< Previous Module - Home - Next Module >
- An Azure account with an active subscription.
- An Azure Data Lake Storage Gen2 Account (see module 00).
- An Azure Data Factory Account (see module 00).
- An Azure Azure Purview account (see module 01).
One of the platform features of Azure Purview is the ability to show the lineage between datasets created by data processes. Systems like Data Factory, Data Share, and Power BI capture the lineage of data as it moves. Custom lineage reporting is also supported via Atlas hooks and REST API.
Lineage in Purview includes datasets and processes.
-
Dataset: A dataset (structured or unstructured) provided as an input to a process. For example, a SQL Table, Azure blob, and files (such as .csv and .xml), are all considered datasets. In the lineage section of Purview, datasets are represented by rectangular boxes.
-
Process: An activity or transformation performed on a dataset is called a process. For example, ADF Copy activity, Data Share snapshot and so on.

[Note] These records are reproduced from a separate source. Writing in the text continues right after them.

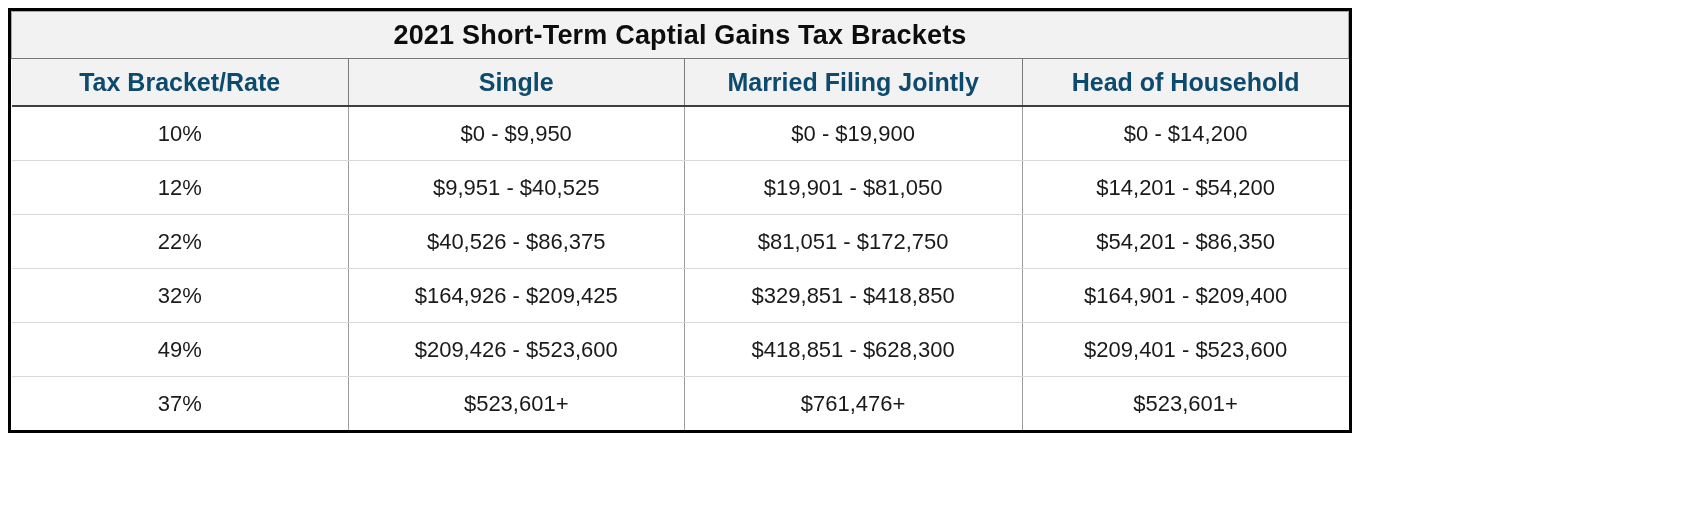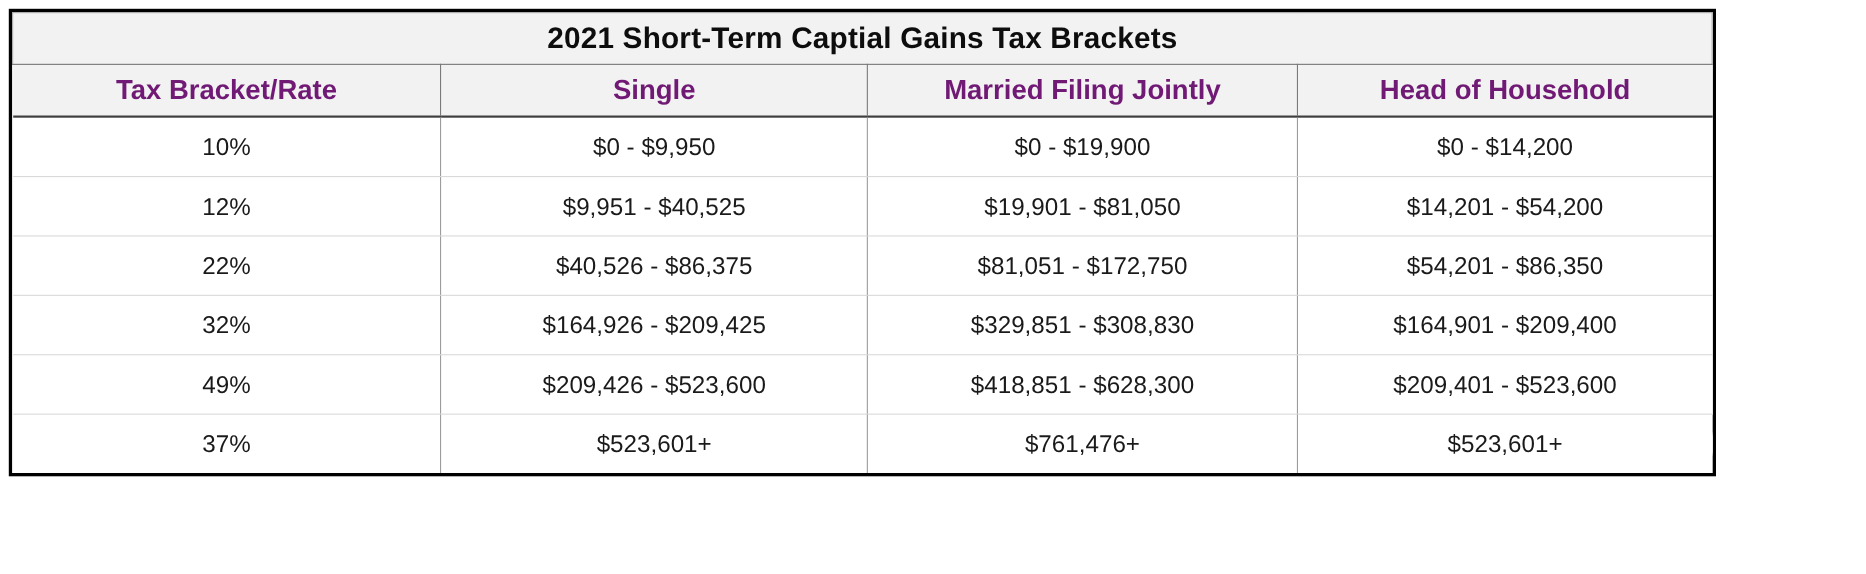--- a/index.html
+++ b/index.html
@@ -17,7 +17,7 @@
     position: absolute;
     left: 8px;
     top: 8px;
-    width: 1552px;
+    width: 1344px;
     box-sizing: border-box;
     border: 3px solid #000000;
     background: #ffffff;

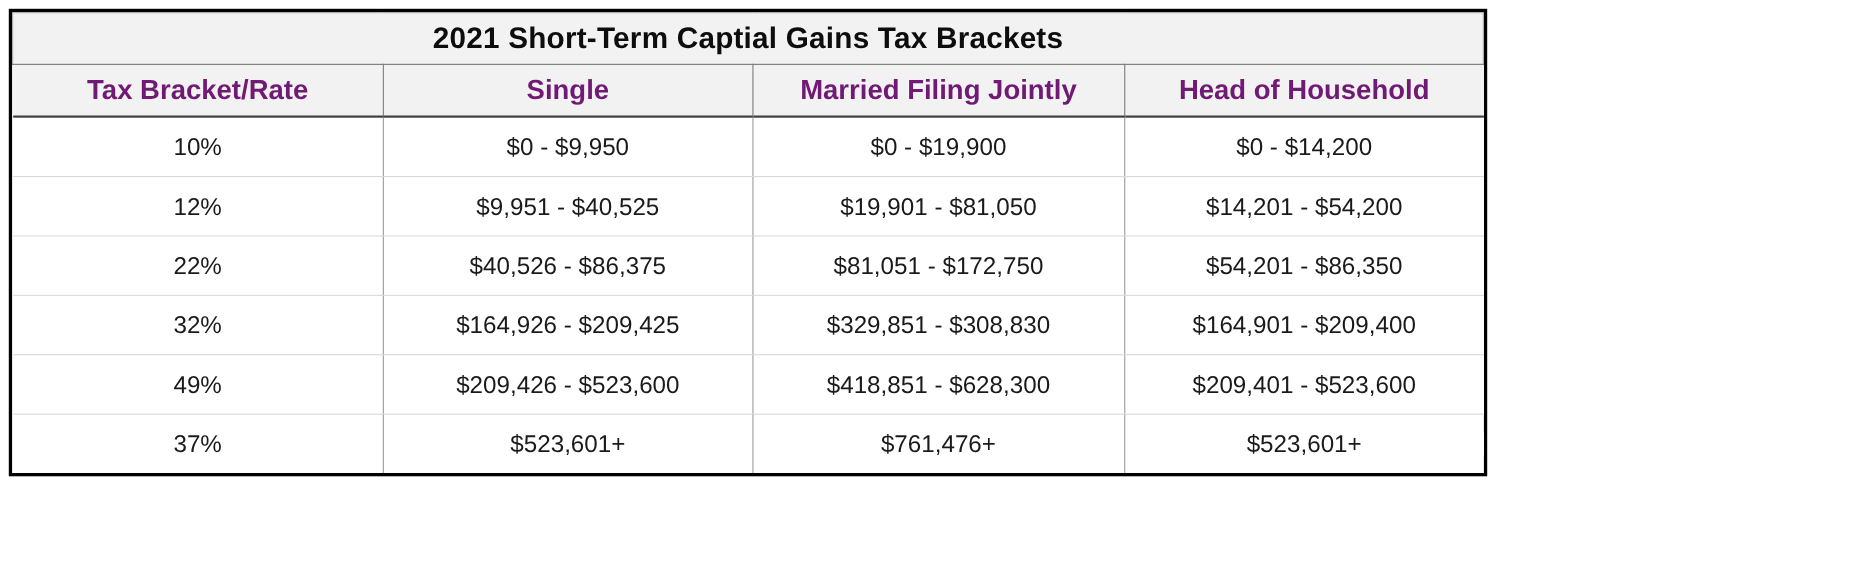--- a/index.html
+++ b/index.html
@@ -48,7 +48,7 @@
     text-align: center;
     font-weight: bold;
     font-size: 25px;
-    color: #701a75;
+    color: #0c4a6e;
     height: 46px;
     border-bottom: 2px solid #3f3f3f !important;
     border-left: 1px solid #7a7a7a !important;

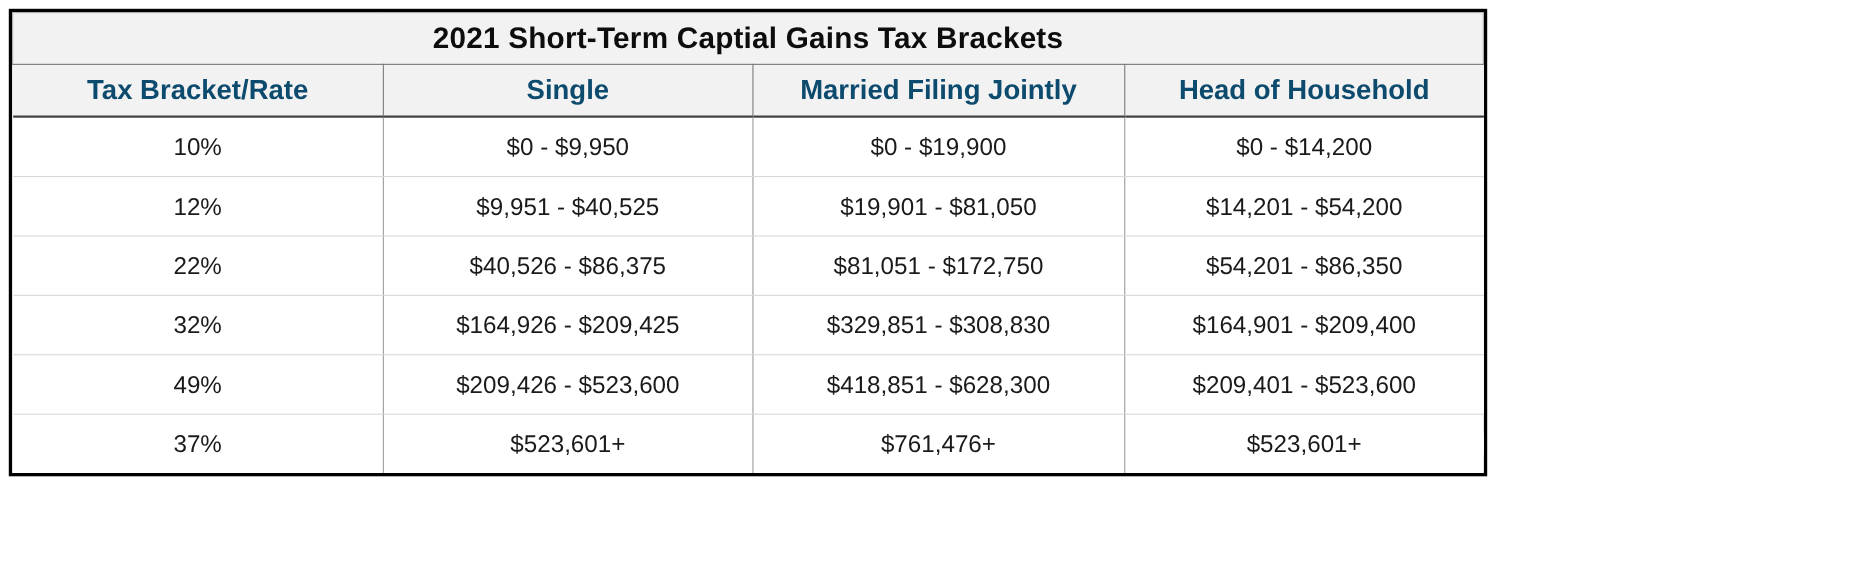--- a/index.html
+++ b/index.html
@@ -130,7 +130,7 @@
       <tr>
         <td class="data-cell first">32%</td>
         <td class="data-cell">$164,926 - $209,425</td>
-        <td class="data-cell">$329,851 - $308,830</td>
+        <td class="data-cell">$329,851 - $418,850</td>
         <td class="data-cell last">$164,901 - $209,400</td>
       </tr>
       <tr>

In the lineage section of Purview, processes are represented by round-edged boxes.
This module steps through what is required for connecting an Azure Data Factory account with an Azure Purview account to track data lineage.

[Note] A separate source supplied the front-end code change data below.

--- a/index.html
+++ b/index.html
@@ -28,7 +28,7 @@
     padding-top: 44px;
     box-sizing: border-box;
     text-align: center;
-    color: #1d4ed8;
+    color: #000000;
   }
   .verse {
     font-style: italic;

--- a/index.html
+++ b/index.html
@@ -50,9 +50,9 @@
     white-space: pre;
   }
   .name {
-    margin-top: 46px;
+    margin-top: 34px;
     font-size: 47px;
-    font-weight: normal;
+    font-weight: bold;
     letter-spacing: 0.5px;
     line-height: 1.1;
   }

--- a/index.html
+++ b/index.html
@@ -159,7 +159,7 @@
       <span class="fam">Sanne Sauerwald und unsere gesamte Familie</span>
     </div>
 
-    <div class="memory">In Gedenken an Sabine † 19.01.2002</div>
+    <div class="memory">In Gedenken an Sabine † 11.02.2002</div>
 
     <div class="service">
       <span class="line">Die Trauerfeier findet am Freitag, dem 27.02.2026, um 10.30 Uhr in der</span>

- Connect an Azure Data Factory account with an Azure Purview account.
- Trigger a Data Factory pipeline to run so that the lineage metadata can be pushed into Purview.

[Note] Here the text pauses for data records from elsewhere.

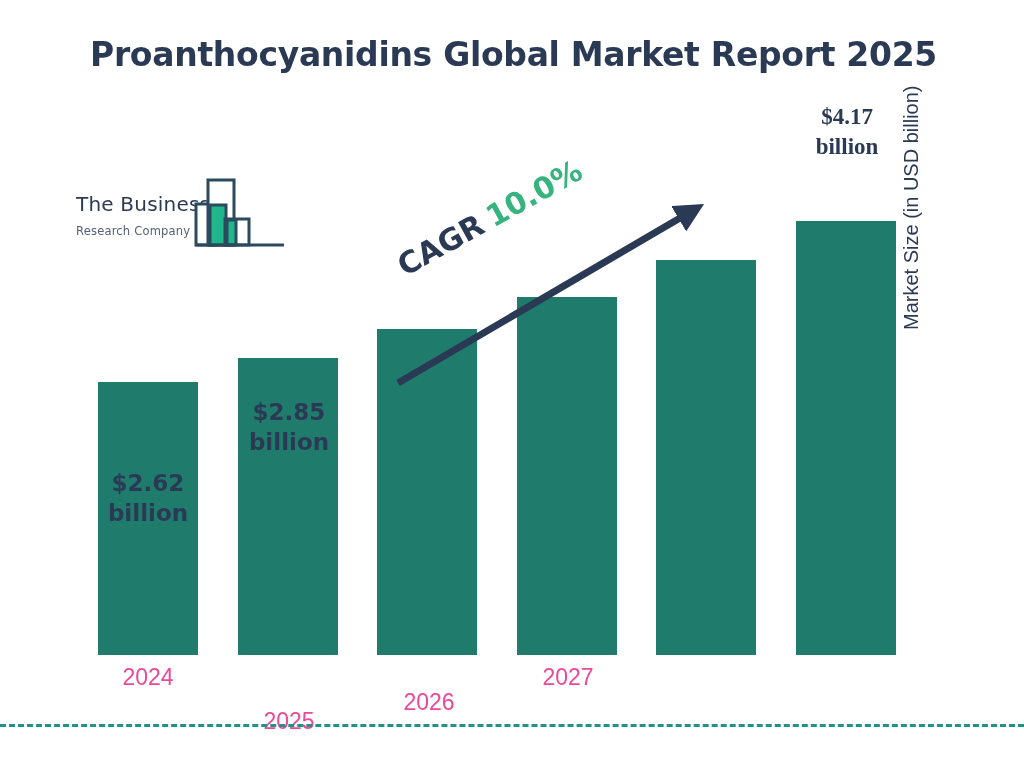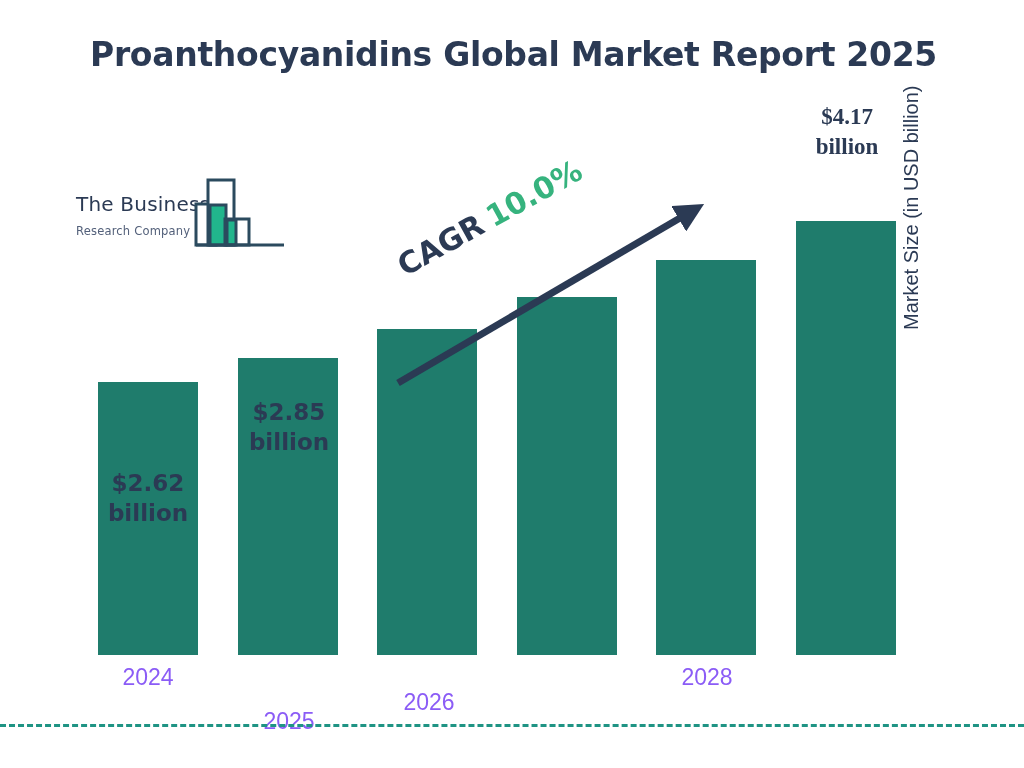--- a/index.html
+++ b/index.html
@@ -95,7 +95,7 @@
     position: absolute;
     font-family: "Liberation Sans", sans-serif;
     font-size: 23px;
-    color: #8b5cf6;
+    color: #ec4899;
     text-align: center;
     top: 664px;
   }

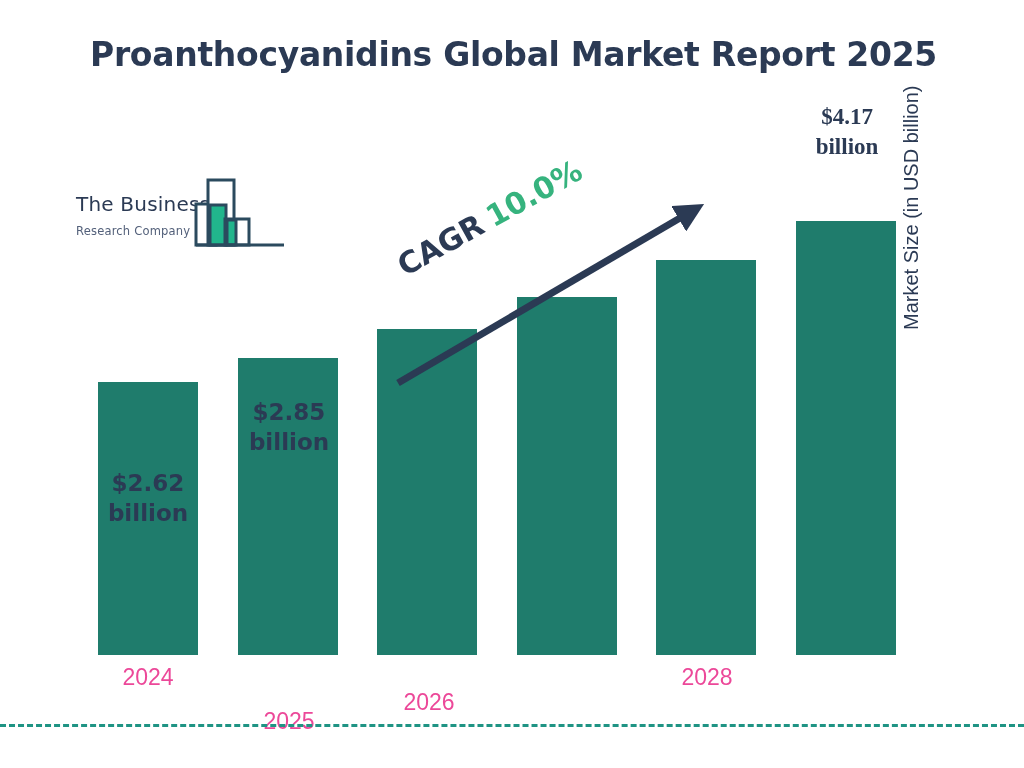--- a/index.html
+++ b/index.html
@@ -202,6 +202,7 @@
     <div class="x-tick-label" style="left:78px; width:140px;">2024</div>
     <div class="x-tick-label" style="left:219px; width:140px;margin-top:44px;">2025</div>
     <div class="x-tick-label" style="left:359px; width:140px;margin-top:25px;">2026</div>
+    <div class="x-tick-label" style="left:498px; width:140px;">2027</div>
     <div class="x-tick-label" style="left:637px; width:140px;">2028</div>
 
     <div id="y-axis-title">Market Size (in USD billion)</div>

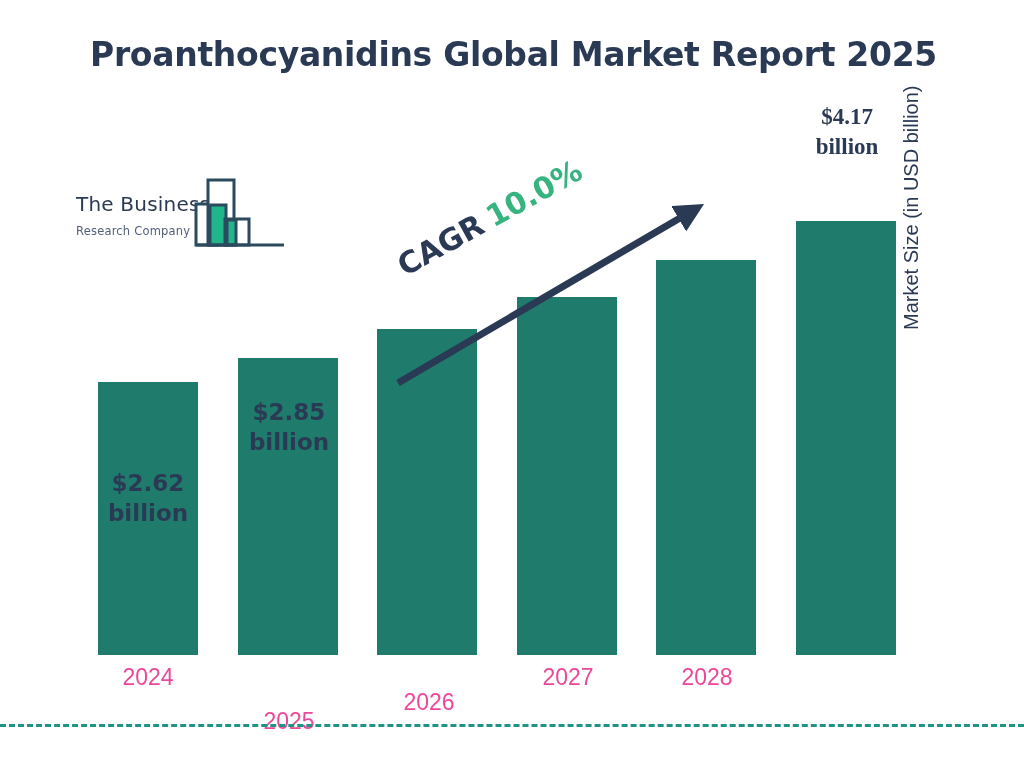--- a/index.html
+++ b/index.html
@@ -203,7 +203,6 @@
     <div class="x-tick-label" style="left:219px; width:140px;margin-top:44px;">2025</div>
     <div class="x-tick-label" style="left:359px; width:140px;margin-top:25px;">2026</div>
     <div class="x-tick-label" style="left:498px; width:140px;">2027</div>
-    <div class="x-tick-label" style="left:637px; width:140px;">2028</div>
 
     <div id="y-axis-title">Market Size (in USD billion)</div>
   </div>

- Create an Azure Data Factory Connection in Azure Purview
- Copy Data using Azure Data Factory
- View Lineage in Azure Purview
-
Open Purview Studio, navigate to Management > Data Factory (under Lineage connections) and click New.
⚠️ To view/add/remove Data Factory connections, you need to be assigned the Collection admin role on the root collection. -
Select your Azure Data Factory account instance from the drop-down menu (e.g.
pvlab-{randomId}-adf
) and click OK.💡 Did you know?
Azure Purview can connect to multiple Azure Data Factories but each Azure Data Factory account can only connect to one Azure Purview account.
-
Once finished, you should see the Data Factory in a connected state.
-
To confirm that Azure Data Factory has been provided the necessary access, navigate to Data map > Collections >
YOUR_ROOT_COLLECTION
> Role assignments, within Data curators you should be able to see the Azure Data Factory managed identity.💡 Did you know?
When a user creates an Azure Data Factory connection, behind the scenes the Data Factory managed identity is added to the
Data Curator
role. This provides Azure Data Factory the necessary access to push lineage to Azure Purview during a pipeline execution. See supported Azure Data Factory activities for more information.
-
Within the Azure Portal, navigate to your Azure Data Factory resource and click Open Azure Data Factory Studio.
-
Select Built-in copy task and then click Next.
-
Change the Source type to
Azure Data Lake Storage Gen2
and then click New connection. -
Select your Azure subscription and Storage account (e.g.
pvlab{randomId}adls
), click Test connection and then click Create. -
Click Browse.
-
Navigate to
raw/BingCoronavirusQuerySet/2020/
and click OK. -
Confirm your folder path selection and click Next.
-
Preview the sample data by clicking Preview data, and then click Next.
-
Change the Target type to
Azure Data Lake Storage Gen2
, set the Connection to the existing connection (e.g.AzureDataLakeStorage1
), and then click Browse. -
Navigate to
raw/
and click OK. -
Confirm your folder path selection, set the file name to
2020_merged.parquet
, set the copy behavior to Merge files, and click Next. -
Set the file format to Parquet format and click Next.
-
Leave the default settings and click Next.
-
Review the summary and proceed by clicking Next.
-
Once the deployment is complete, click Finish.
-
Navigate to the Monitoring screen to confirm the pipeline has run successfully.
-
Open Purview Studio, from the Data catalog screen click Browse assets.
-
Switch to the By source type tab and then select Azure Data Factory.
-
Select the Azure Data Factory account instance.
-
Select the Copy Pipeline and click to open the Copy Activity.
-
Navigate to the Lineage tab.
-
You can see the lineage information has been automatically pushed from Azure Data Factory to Purview. On the left are the two sets of files that share a common schema in the source folder, the copy activity sits in the center, and the output file sits on the right.
-
An Azure Purview account can connect to multiple Azure Data Factories?
A ) True
B ) False -
An Azure Data Factory can connect to multiple Azure Purview accounts?
A ) True
B ) False -
ETL processes are rendered on the lineage graph with what type of edges?
A ) Squared edges
B ) Rounded edges
This module provided an overview of how to integrate Azure Purview with Azure Data Factory and how relationships between assets and ETL activities can be automatically created at run time, allowing us to visually represent data lineage and trace upstream and downstream dependencies.